由《李先闻自述》看民国“留学集团”间的争斗
2010年01月18日 09:29东方早报 】 【打印共有评论0

1948年7月底,首届中央研究院院士八十一人名单在报纸上发布,时为中研院植物所研究员的李先闻当选农学科院士。“当时我在上海,在床上看报纸,偶然看见我的名字。我以为我的眼光模糊不清,用手巾擦了几次后,的确我的名字是在报上。”二十余年后,李先闻听从胡适的建议,在台湾《传记文学》连载他的自述,回忆获知当选院士的情景,最感慨的是社会以“国士”待他(第198页)。

确实,李先闻应该“感慨”。从一名农家子弟到被国人待以“国士”,其间个人的积苦积劳,艰辛异常。他不仅亲身经历了中国人在科学方面“迎头赶上”的世路历程与心路历程,而且适逢民族危亡的八年抗战和此后的三年内战,侷处于各式各样的派别斗争之中,并因之而处处品尝科学探索中理论研究与应用研发的辛酸苦辣。当十三岁首次出川赴清华园求学之日,李先闻不仅是四川江津李家的“千里驹”,更是千万川人的“好儿郎”。而彼时清华学校授业的同时又在淘汰,与李先闻一同进校的同学有一百三十多人,到毕业时仅剩三十来人,其比例近乎严酷。然而在这种严酷淘汰下幸存下来的李先闻,受益却似乎不算太完满。所以他后来追述说“以我个人而论,我学农科,但基本科学,都没有学到”,并设想“如果使我数、理、化、生物各科都学好,我现在的成就也许更好些”(第26页)。

李先闻留美首先到印第安纳州的普渡大学园艺系学习。像普大这样的州立高校农科,其宗旨是“希望农夫的子弟们学业完成后,仍回家耕种,或在中学及农专教书,所以教科内容很简单”。李先闻在普渡“理论东西差不多没有学到”,但在这里学会了“手脑并用”,获得了不少实地农业经验。普大毕业后,李先闻到康奈尔大学深造。康大农学当时以作物育种闻名,洛夫(H. H. Love)与明尼苏达大学的海耶斯(H. K. Hayes)是美国良种培育的两巨头。
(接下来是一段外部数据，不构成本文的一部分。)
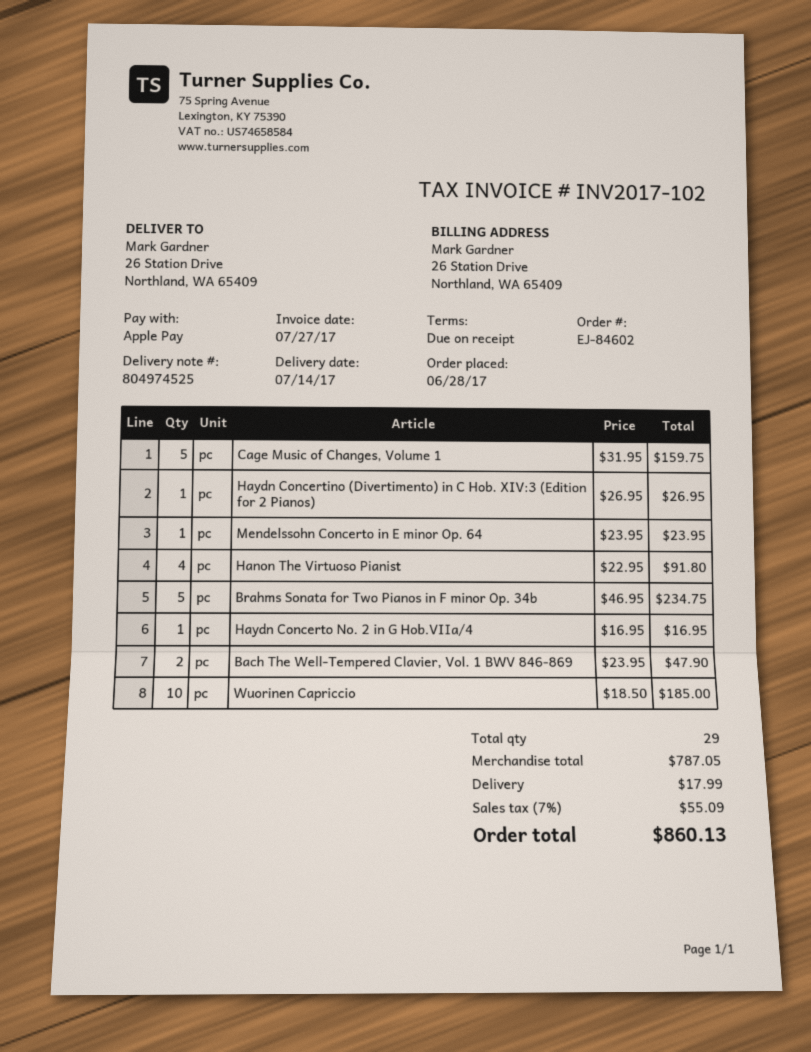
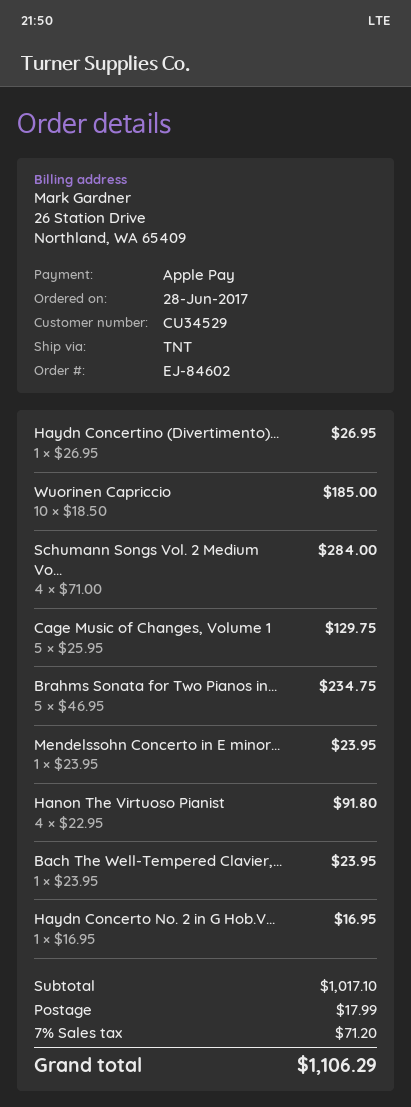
Cage Music of Changes, Volume 1: 5 x 31.95 = 159.75 -> 5 x 25.95 = 129.75
Bach The Well-Tempered Clavier, Vol. 1 BWV 846-869: 2 x 23.95 = 47.90 -> 1 x 23.95 = 23.95
Schumann Songs Vol. 2 Medium Vo...: none -> 4 x 71.00 = 284.00
subtotal: 787.05 -> 1017.10
tax: 7% = 55.09 -> 7% = 71.20
total: 860.13 -> 1106.29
李先闻本欲跟洛夫学习实用育种学,但洛夫建议他师从爱默生(R. A. Emerson)教授学习遗传学。爱默生是“手脑并用”的典范。他自到康大植物育种系任主任之后,几十年如一日,致力于玉蜀黍遗传研究,直到寿终正寝之日。每到玉蜀黍杂交期间,他整天穿着工作服在田间劳作,与农民没有两样。这种态度自然感染了他的学生,并造就出真人才,以致他前后指导的十二名博士有四人当选为美国国家科学院院士,而且比得尔(G. W. Beadle)还获得1958 年诺贝尔奖。十二名博士之一的李先闻也荣登《世界科学家名人录》。获得1983年诺贝尔奖的女科学家麦克林托克(Barbara McClintock),其时还是细胞学讲师,但显然是个好讲师。她见李先闻等人是从小地方的普渡出来的,在实习时以小纸画画做特别讲解,格外关照,使李先闻多年以后仍然记得这些细节对“学业研究大有进步”。与普大的“只知其然”相比,康大使李先闻“知其所以然”(第47页)。

1929年,李先闻获得博士学位,并“再会吧!美国!我要回去救中国了”。可国内等待他的不是学以致用,而是学界的派系与内讧。回国后,他先到同出于康大的国内农学前辈上海商品检验局局长邹秉文那里找差事,邹介绍他到中央大学农艺系主任赵连芳那里谋职。赵连芳在清华和康大都与李先闻有过交往。与农学院院长接洽的结果,李先闻仅获蚕桑系讲师的职位,担任农艺系高级遗传学课程,薪资两百四十元。他长久想不通:“那时留学生得了博士和没有得博士的,都给以教授名义,待遇是二百六十元月薪。我的待遇为什么差一点?”(第51页)而且教学在农艺系,位置却在蚕桑系。而当他移此不平,一心想要在桑蚕改良的研究中出点活计的时候,又遭到留日桑蚕系主任夏振铎的白眼。赵连芳建议李先闻自费留日师从夏振铎的老师学蚕体细胞遗传学。这条路太过曲折复杂,花了钱没有获得什么新知,回国后中央大学讲师的位置也没了。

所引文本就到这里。